– Что за установка, спрашивать пока бесполезно? – немного саркастично сказал адмирал, наблюдая, как двое рабочих относят за край летного поля круглый (очевидно, полый внутри) металлический блин метра полтора в диаметре, за которым кольцами вьется пятнадцати миллиметровый бронированный кабель. А чего ему бояться: кто вблизи видел стрельбы главным калибром РК «Москва», того даже ядерным взрывом не напугать.
– Сами сейчас все увидите, – сухо ответил президент России, глядя на спешащего к нему человека лет сорока, в спецовке несколько иного цвета и покроя, чем у остальных рабочих.
– Товарищ президент, у нас все готово, – отрапортовал тот Путину. – Начинать сейчас или подождать?
– Стемнело достаточно, – коротко ответил Путин, – начинайте, товарищ Михеев.
Инженер махнул рукой – и в отдалении взвыл мощный дизель-генератор, установленный на отъехавшей в сторону машине. Путин повернулся к комфлота.
– Пойдемте, товарищ адмирал, посмотрим товар лицом. Кстати, – он кивнул в сторону людей сопровождавших командующего, – вы абсолютно уверены в ваших людях?
– Абсолютно, Владимир Владимирович, – ответил комфлота, – я верю им как себе!
– Даже если они сейчас узнают, что через год наступит конец света? – хитро усмехнулся Путин.
– Даже так, Владимир Владимирович, – подтвердил вице-адмирал.

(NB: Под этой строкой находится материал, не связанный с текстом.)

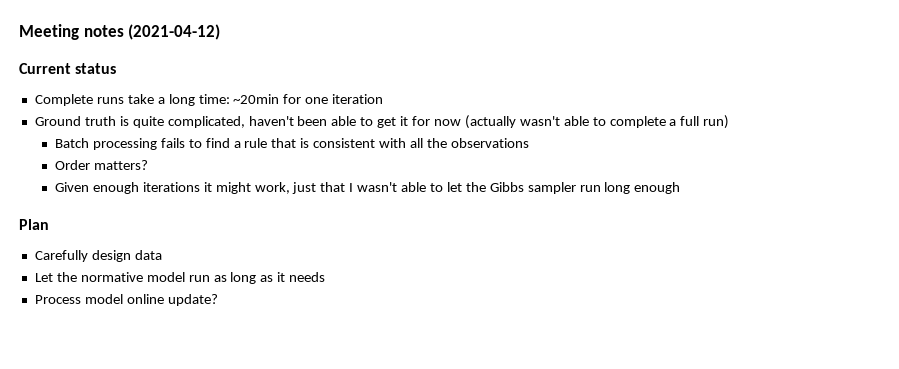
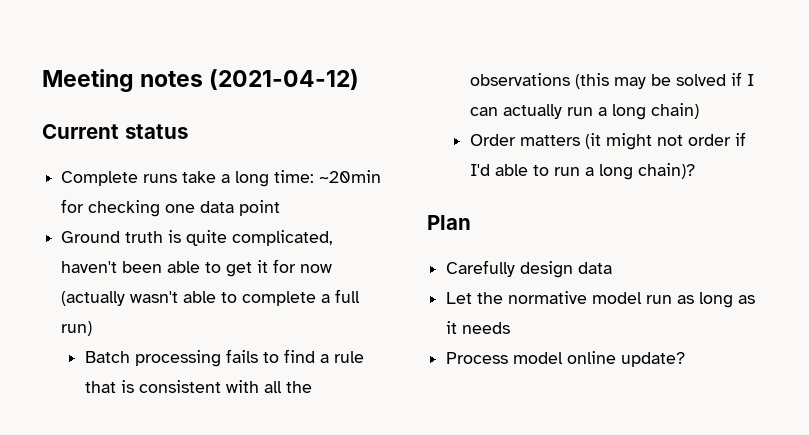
[305,94,384,104] one iteration -> [88,200,281,217] checking one data point
[54,160,148,170] [54,182,681,194] // Order matters? // Given enough iterations it might work, just that I wasn't able to let the Gibbs sampler run long enough -> [574,72,754,89] [469,103,699,120] [469,132,746,150] [469,163,695,180] (this may be solved if I can actually run a long chain) // Order matters (it might not order if I'd able to run a long chain)?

– Что ж, если вы так считаете… – загадочно сказал президент, останавливаясь метрах в двадцати от лежащего на земле диска. – Смотрите, товарищ адмирал…
Воздух над диском подернулся голубоватым сиянием, потом над его центром, метрах в полутора над землей, появилась добела раскаленная точка, постепенно превратившаяся в сияющий шар, размером чуть крупнее теннисного мяча. Хлоп! И перед президентом и адмиралом распахнулось нечто вроде круглого окна-иллюминатора метров двух в диаметре, ограниченного тонкой светящейся окантовкой. Несмотря на царящую вокруг зиму, за окном был то же Качинский аэродром, в общих чертах пейзаж совпадал – как внутри окна, так и за его пределами. Только там вместо зимы было лето, горы, степь и клубились в небе высокие кучевые облака. Но не это было самым поразительным. Там, за окном, не было бетонных взлетно-посадочных полос, куда-то исчезли бетонные капониры и стоящие в них Миг-35. Вместо этого на зеленой траве грунтового аэродрома рядами выстроились краснозвездные курносые бипланы с характерным изломом верхней пары крыльев. С треском, напоминающим шум работающей швейной машинки-переростка, один из них шел на взлет.
– Что это, Владимир Владимирович? – вполголоса спросил командующий Черноморским флотом, у которого неожиданно перехватило горло.
– Это, товарищ вице-адмирал, аэродром в Каче, – ответил президент. – Да-да, тот самый, на котором мы сейчас с вами находимся. Только там, за темпоральным барьером, пятое июля 1940 года. Мы видим самолеты типа И-153 «Чайка» базирующейся на этом аэродроме 62-й истребительной авиабригады ВВС Черноморского Флота.
– Это что, голограмма? – цепляясь за осколки рушащегося мира, с оттенком надежды спросил адмирал.
– Почему голограмма? – деланно удивился Путин, всем видом показывая, что ради такой ерунды, как обычная голограмма, он не стал бы беспокоить весьма занятого командующего флотом. – Это дверь в самое настоящее лето сорокового года.
В подтверждение своих слов Президент набрал на обочине взлетной полосы немного снега, скатал его в снежок и с силой запустил им в самую середину межвременного окна. Комок снега из 2017 года пересек невидимую границу, разделяющую два времени, и упал метрах в пяти по ту сторону, при этом по «зеркалу времени» пробежала легкая рябь и раздался чуть слышный звон.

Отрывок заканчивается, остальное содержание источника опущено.